== ASSIGNED TASK ==
I need the number of lines in the data that contain the word "discount", and nothing beyond it.

== THE INPUT ==
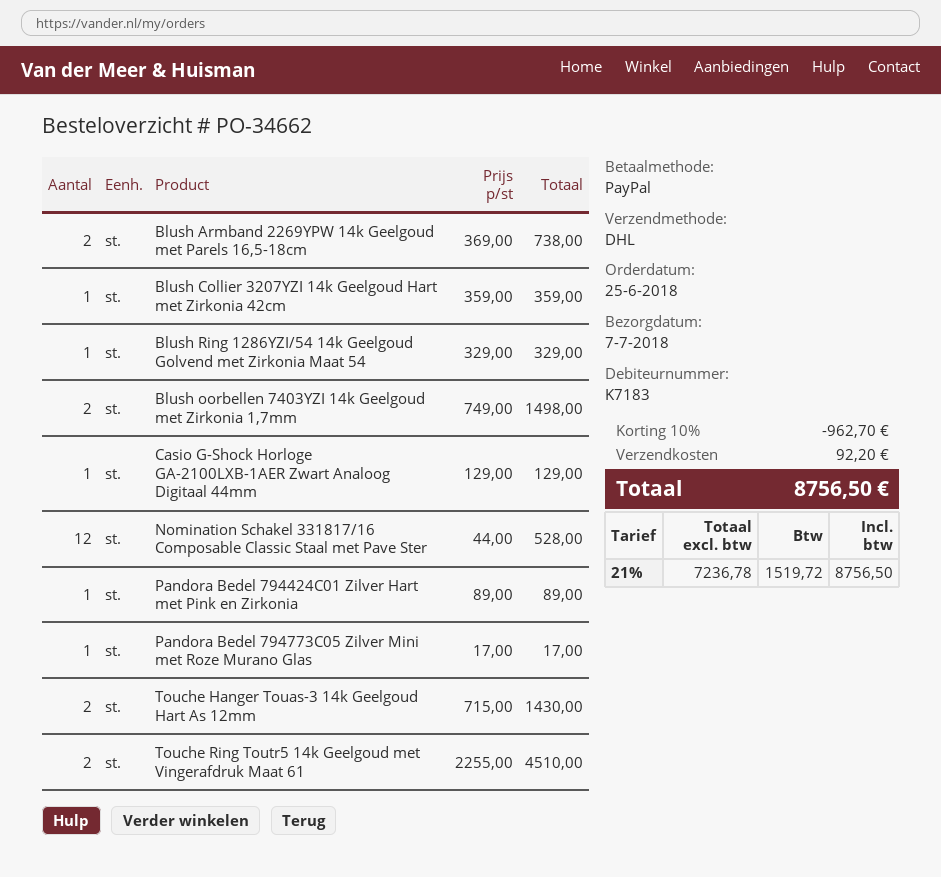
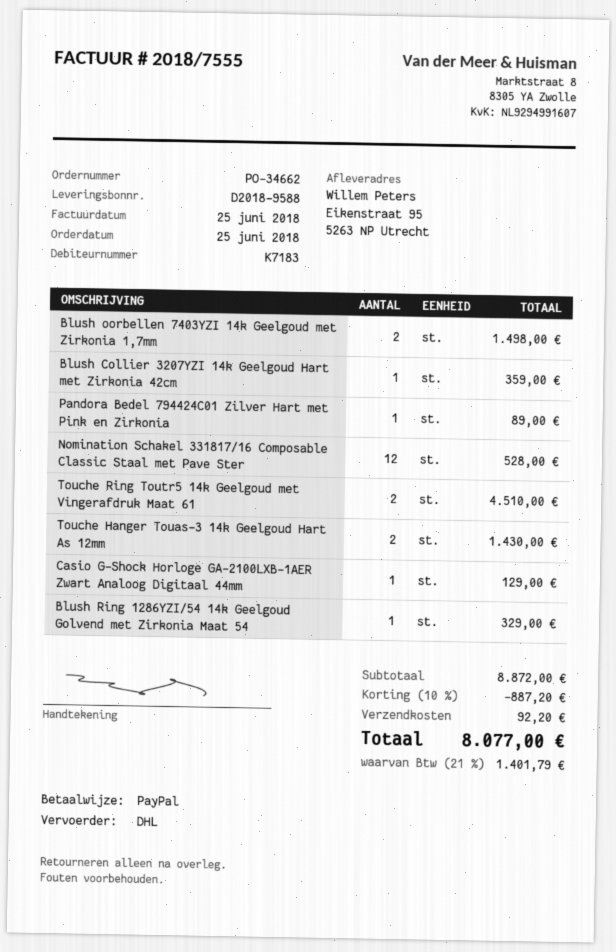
Blush Armband 2269YPW 14k Geelgoud met Parels 16,5-18cm: 2 for 738.00 -> none
Pandora Bedel 794773C05 Zilver Mini met Roze Murano Glas: 1 for 17.00 -> none
discount: 10% = 962.70 -> 10% = 887.20
tax: 21% = 1519.72 -> 21% = 1401.79
total: 8756.50 -> 8077.00

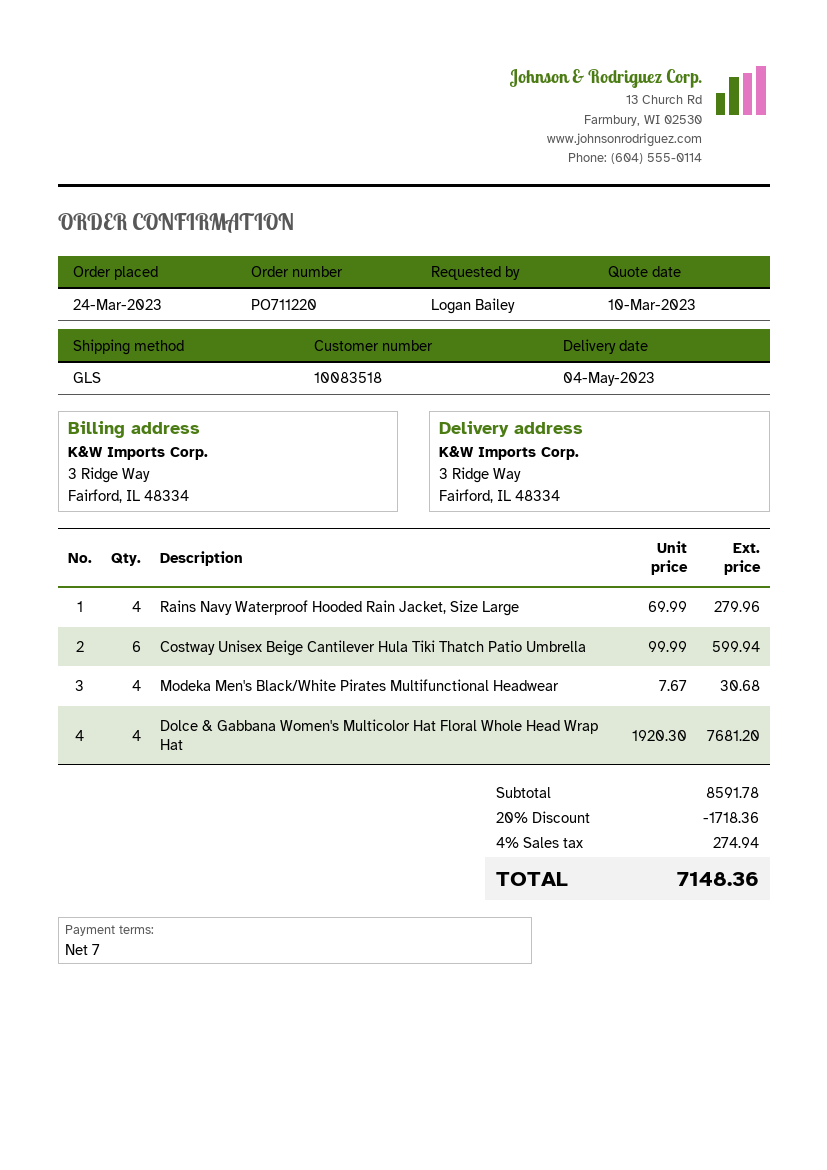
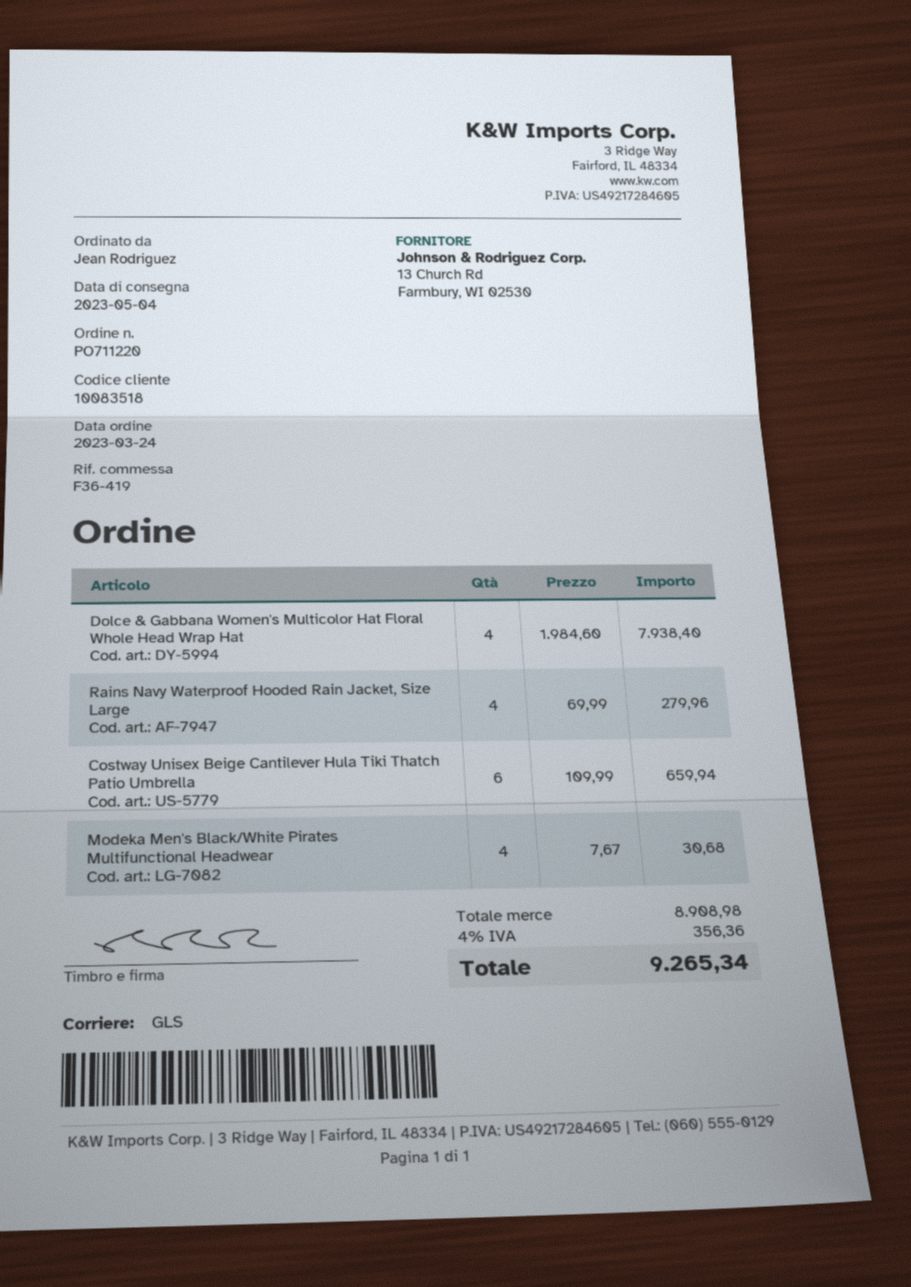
ordered by: Logan Bailey -> Jean Rodriguez
Costway Unisex Beige Cantilever Hula Tiki Thatch Patio Umbrella: 6 x 99.99 = 599.94 -> 6 x 109.99 = 659.94
Dolce & Gabbana Women's Multicolor Hat Floral Whole Head Wrap Hat: 4 x 1920.30 = 7681.20 -> 4 x 1984.60 = 7938.40
subtotal: 8591.78 -> 8908.98
discount: 20% = 1718.36 -> none
tax: 4% = 274.94 -> 4% = 356.36
total: 7148.36 -> 9265.34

== ANSWER SECTION ==
2